Variable Measurement Scales (Jump to: Lecture | Video )

There are four different data types of measured variables:

Nominal

Nominal data (also known as qualitative/categorical data) is data that is split into categories.

For example: what kind of data would you collect for the variable "Color"? You would end up with information such as "red", "green", "blue", and so on. This qualitative information is called nominal data.

Ordinal

Ordinal data is data where order matters, but distance between values does not.

For example: imagine three people in a race. One finishes in 1st place, one in 2nd place, and the last in 3rd place. This data can be placed in order, but we canít necessarily measure the distance between values (maybe 1st place finished four seconds ahead of 2nd place, and 2nd place finished nineteen seconds ahead of 3rd place).

Interval

Interval data is data where order matters, and distances between values are equal and meaningful, and a natural zero is not present.

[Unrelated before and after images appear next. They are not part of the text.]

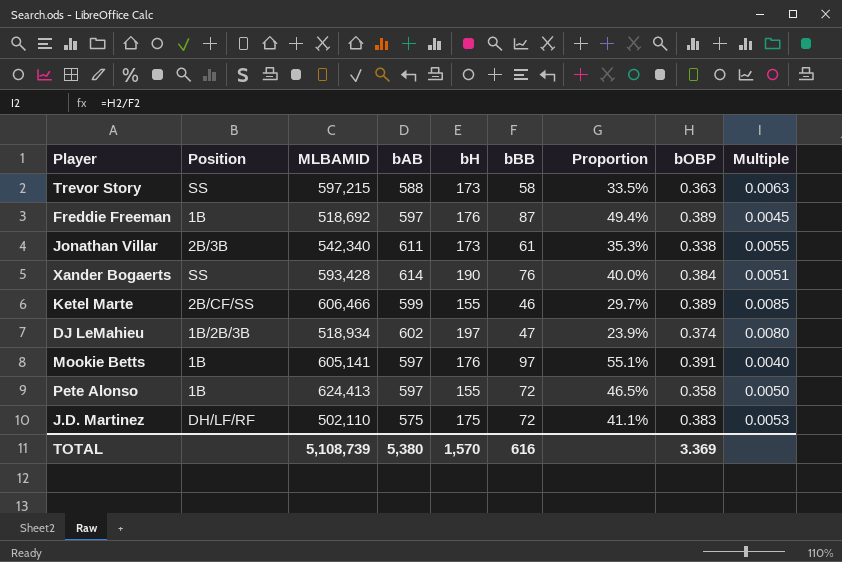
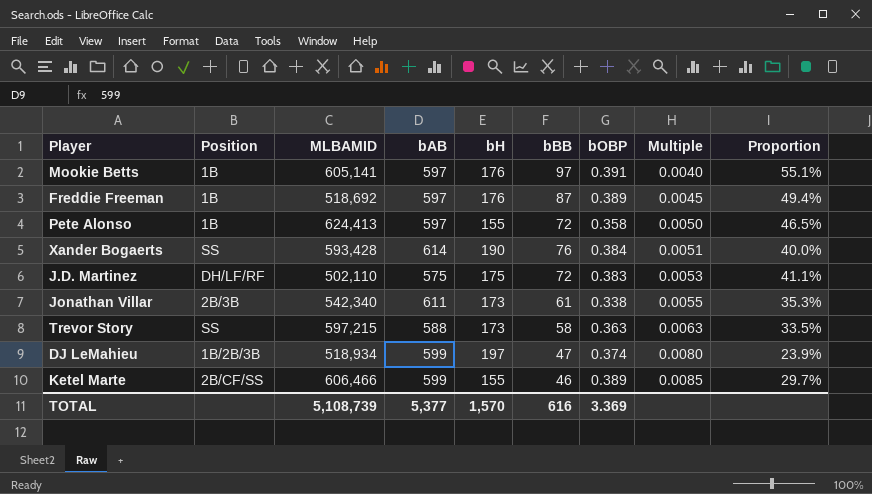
row order: none -> Multiple ascending
column Proportion | position: 7 -> 9
DJ LeMahieu | bAB: 602 -> 599
TOTAL | bAB: 5,380 -> 5,377

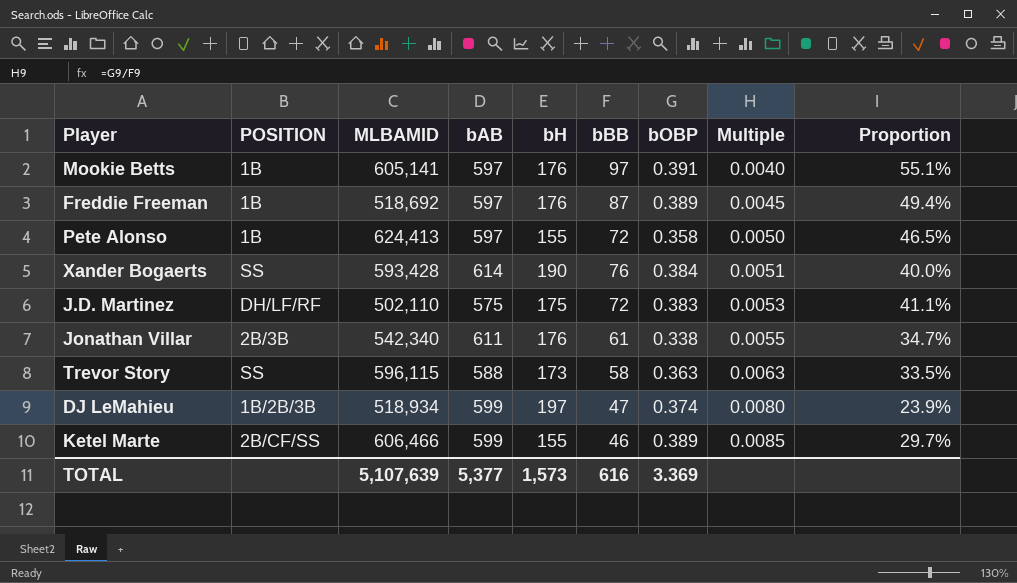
column name: Position -> POSITION
Jonathan Villar | bH: 173 -> 176
Jonathan Villar | Proportion: 35.3% -> 34.7%
Trevor Story | MLBAMID: 597,215 -> 596,115
TOTAL | MLBAMID: 5,108,739 -> 5,107,639
TOTAL | bH: 1,570 -> 1,573

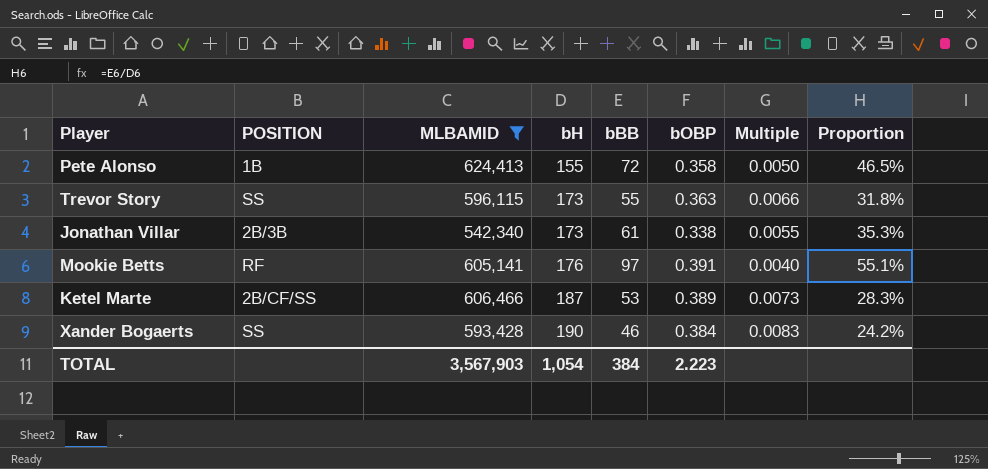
filter: none -> MLBAMID >= 542,340
row order: Multiple ascending -> bH ascending
column bAB | position: 4 -> none
Trevor Story | bBB: 58 -> 55
Trevor Story | Multiple: 0.0063 -> 0.0066
Trevor Story | Proportion: 33.5% -> 31.8%
Jonathan Villar | bH: 176 -> 173
Jonathan Villar | Proportion: 34.7% -> 35.3%
Mookie Betts | POSITION: 1B -> RF
Ketel Marte | bH: 155 -> 187
Ketel Marte | bBB: 46 -> 53
Ketel Marte | Multiple: 0.0085 -> 0.0073
Ketel Marte | Proportion: 29.7% -> 28.3%
Xander Bogaerts | bBB: 76 -> 46
Xander Bogaerts | Multiple: 0.0051 -> 0.0083
Xander Bogaerts | Proportion: 40.0% -> 24.2%
TOTAL | MLBAMID: 5,107,639 -> 3,567,903
TOTAL | bH: 1,573 -> 1,054
TOTAL | bBB: 616 -> 384
TOTAL | bOBP: 3.369 -> 2.223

For example: temperature (in Fahrenheit or Celcius) is interval data. The difference between 10 degrees and 20 degrees is 10 degrees. The difference between 80 degrees and 90 degrees is 10 degrees. The scale at any given point is constant, while a measurement of 0 degrees does not reflect a true "lack of temperature".

Ratio

Ratio data is data where order matters, distances between values are equal and meaningful, and a natural, meaningful zero is present.

For example: mass is ratio data. The difference between 140 grams and 155 grams is 15 grams. The difference between 280 grams and 295 grams is 15 grams. The scale at any given point is constant, and a measurement of 0 reflects a complete lack of mass.

Why does it matter? Different types of data allow for different types of data analysis.